**Task objective**
Go through the entries below and give the number of lines that have the string "used", and only that.

**Structured diff data**
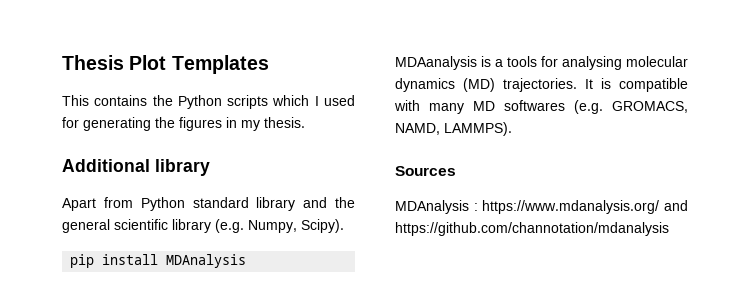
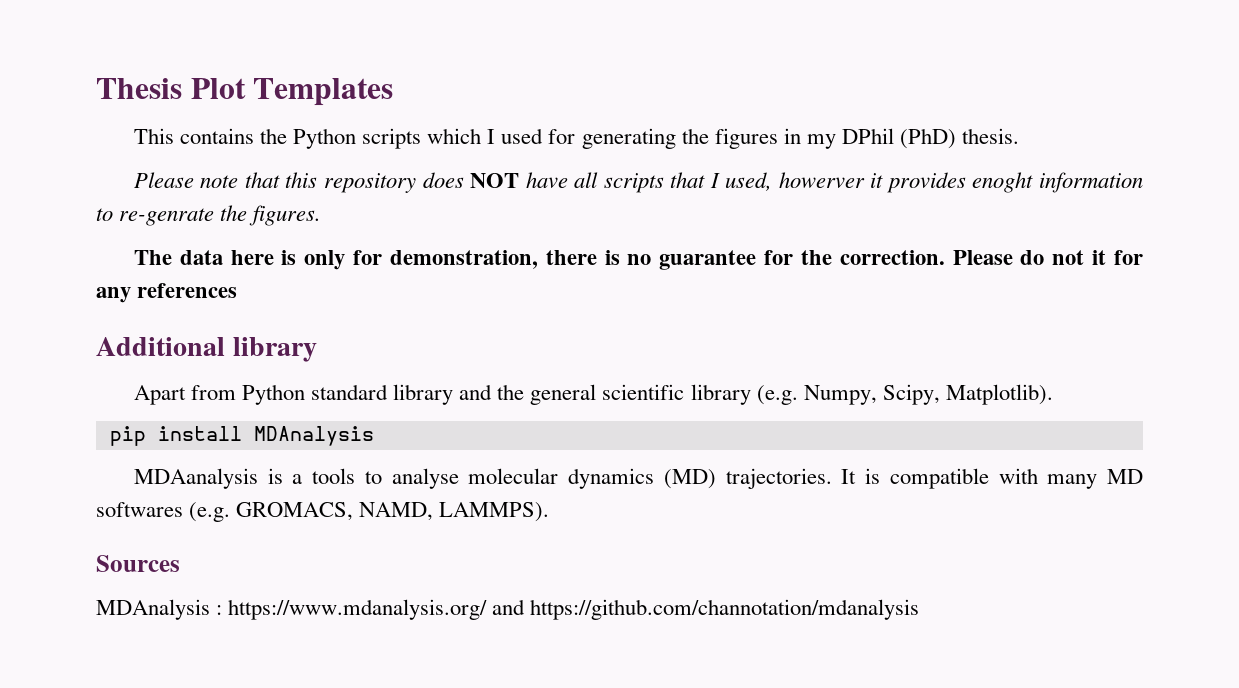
(260, 125) none -> [841,128,956,149] DPhil (PhD)
(305, 122) none -> [133,172,1144,193] [96,205,322,226] [133,250,1144,270] [96,283,238,303] // Please note that this repository does NOT have all scripts that I used, howerver it provides enoght information to re-genrate the figures. // The data here is only for demonstration, there is no guarantee for the correction. Please do not it for any references
[301,219,344,233] Scipy). -> [882,384,1053,405] Scipy, Matplotlib).
[541,56,622,70] for analysing -> [364,468,459,489] to analyse

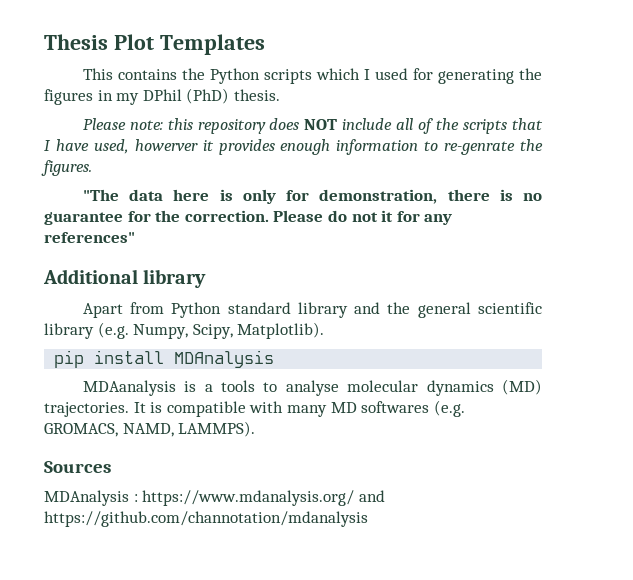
[200,172,280,188] note that -> [129,120,163,130] note:
[525,172,599,188] have all -> [342,118,460,134] include all of the
(720, 180) none -> [55,139,89,151] have
[972,172,1034,193] enoght -> [280,139,331,155] enough
[133,250,172,265] The -> [82,189,119,201] "The
[137,283,238,298] references -> [44,232,135,243] references"

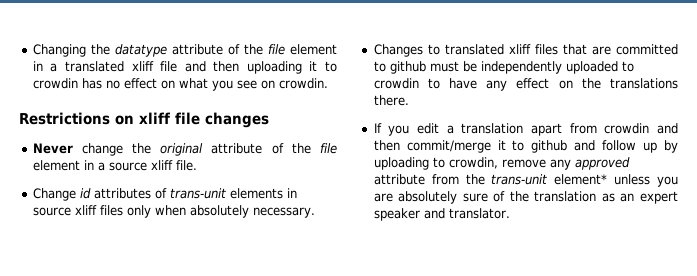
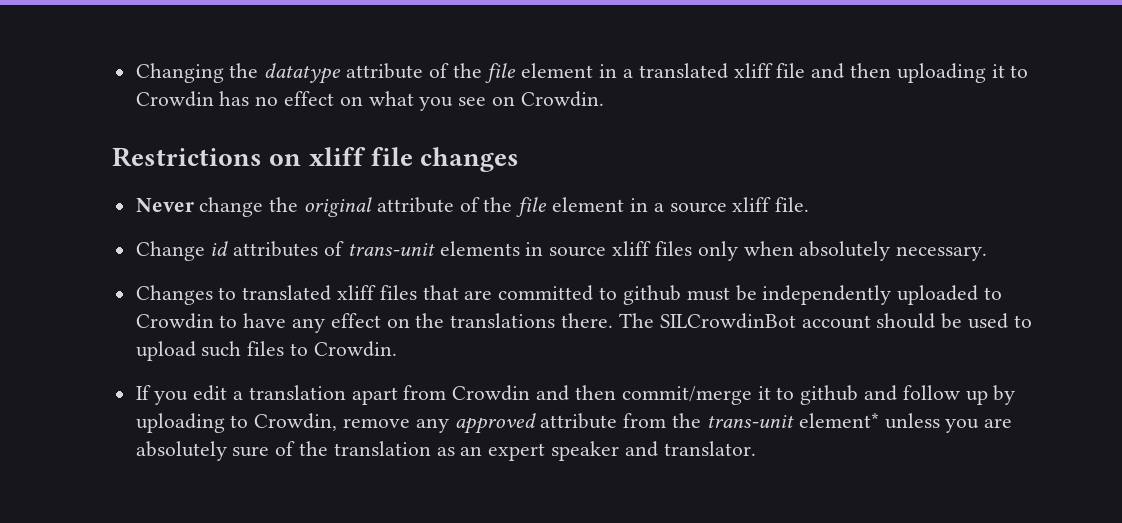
[32,78,78,89] crowdin -> [135,91,214,107] Crowdin
[278,78,328,89] crowdin. -> [520,91,604,107] Crowdin.
[373,78,419,89] crowdin -> [135,313,214,329] Crowdin
(409, 100) none -> [618,313,1032,329] [135,341,397,361] The SILCrowdinBot account should be used to upload such files to Crowdin.
[604,123,650,134] crowdin -> [452,385,531,401] Crowdin
[448,157,498,169] crowdin, -> [254,413,338,431] Crowdin,

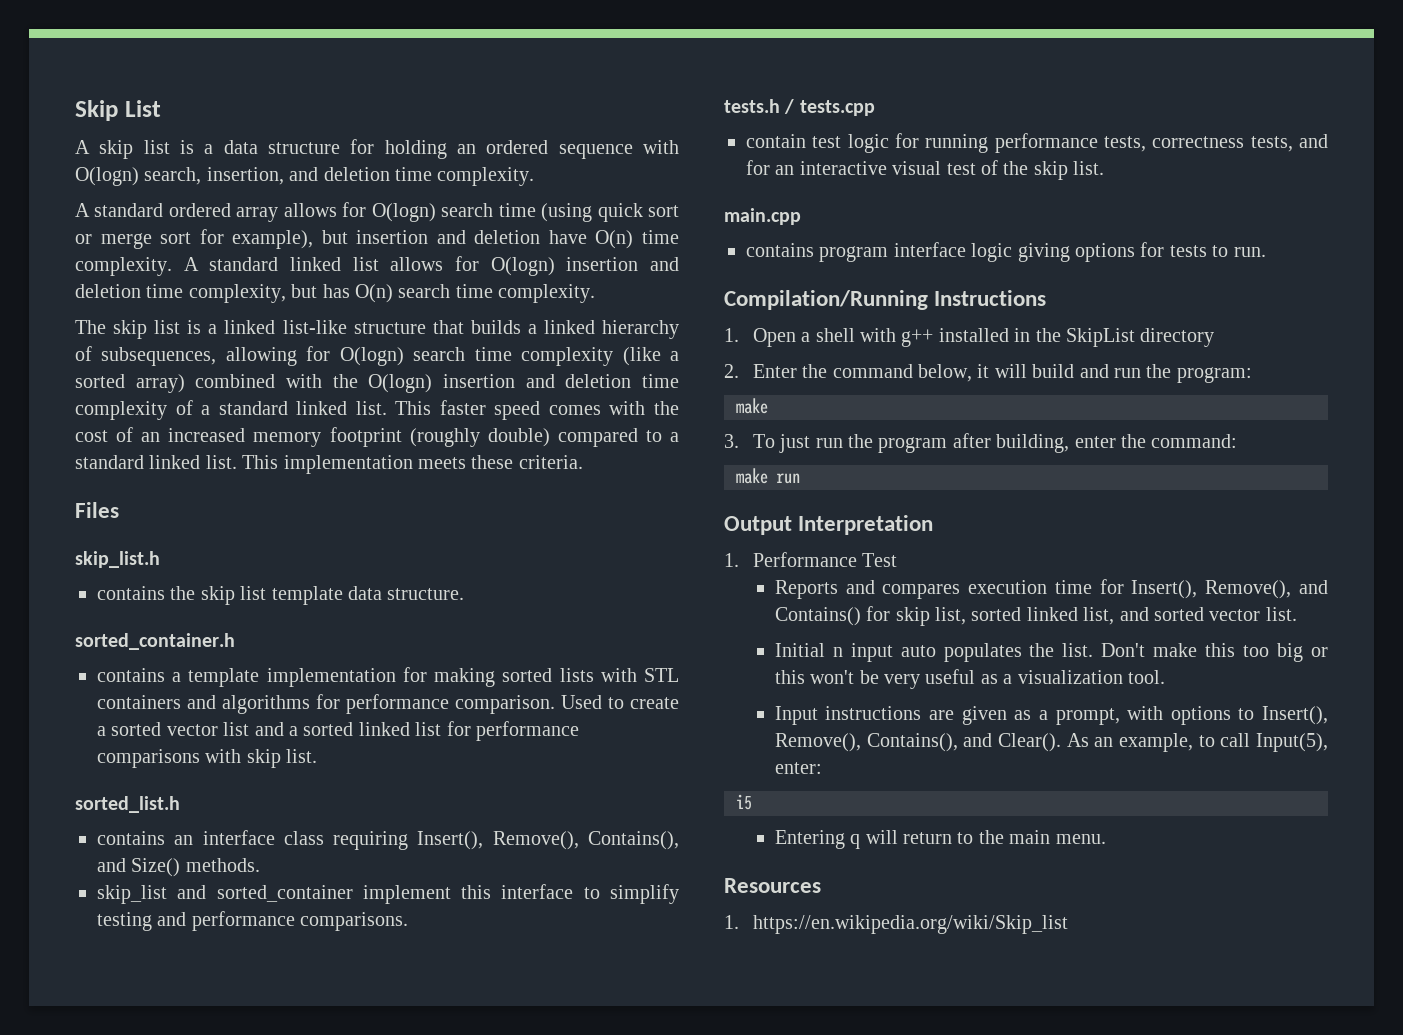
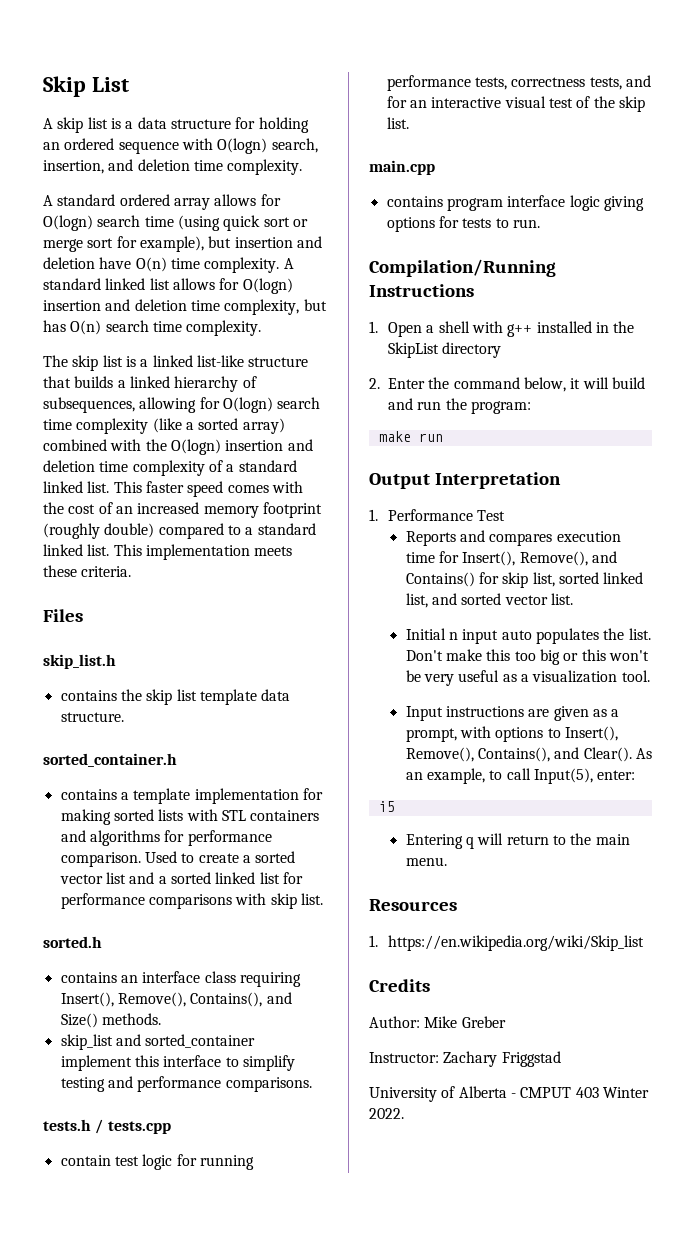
[75,796,180,813] sorted_list.h -> [43,936,102,948] sorted.h
[724,433,1238,453] [736,468,768,484] // 3. To just run the program after building, enter the command: // make -> (411, 436) none
(1068, 924) none -> [369,979,430,992] [369,1016,506,1028] [369,1051,561,1067] [369,1086,649,1102] [369,1108,404,1119] // Credits // Author: Mike Greber // Instructor: Zachary Friggstad // University of Alberta - CMPUT 403 Winter 2022.

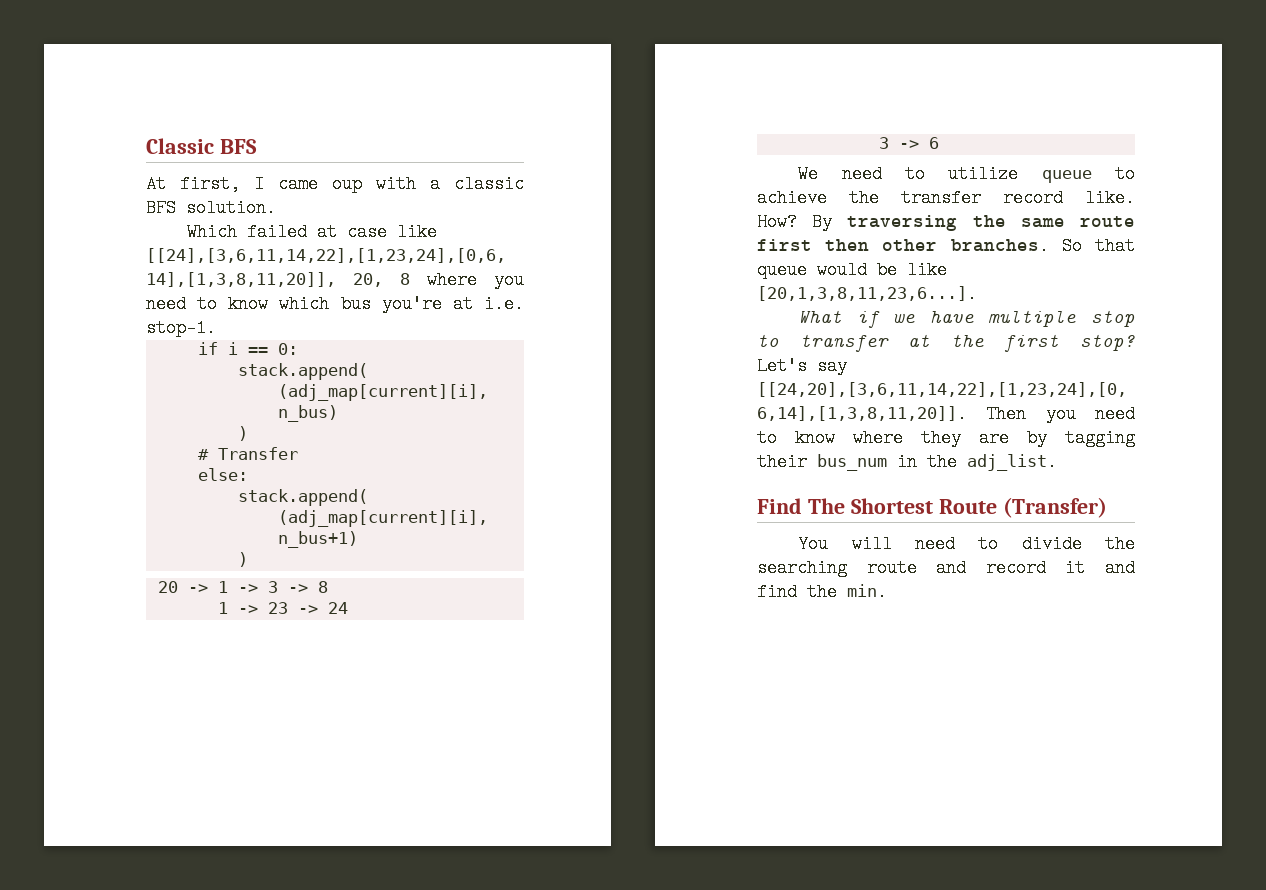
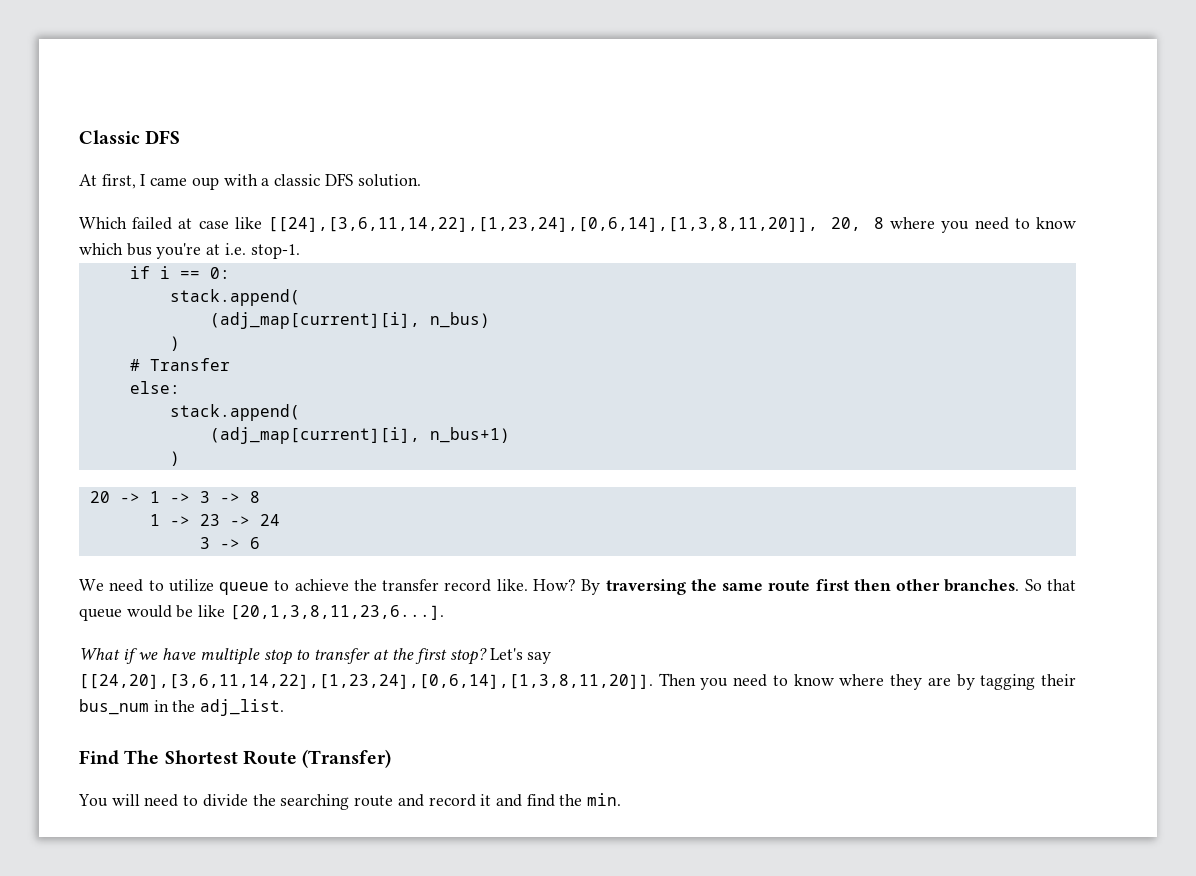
[219,139,257,154] BFS -> [145,130,181,144] DFS
[146,199,176,217] BFS -> [324,173,353,186] DFS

**Task solution**
2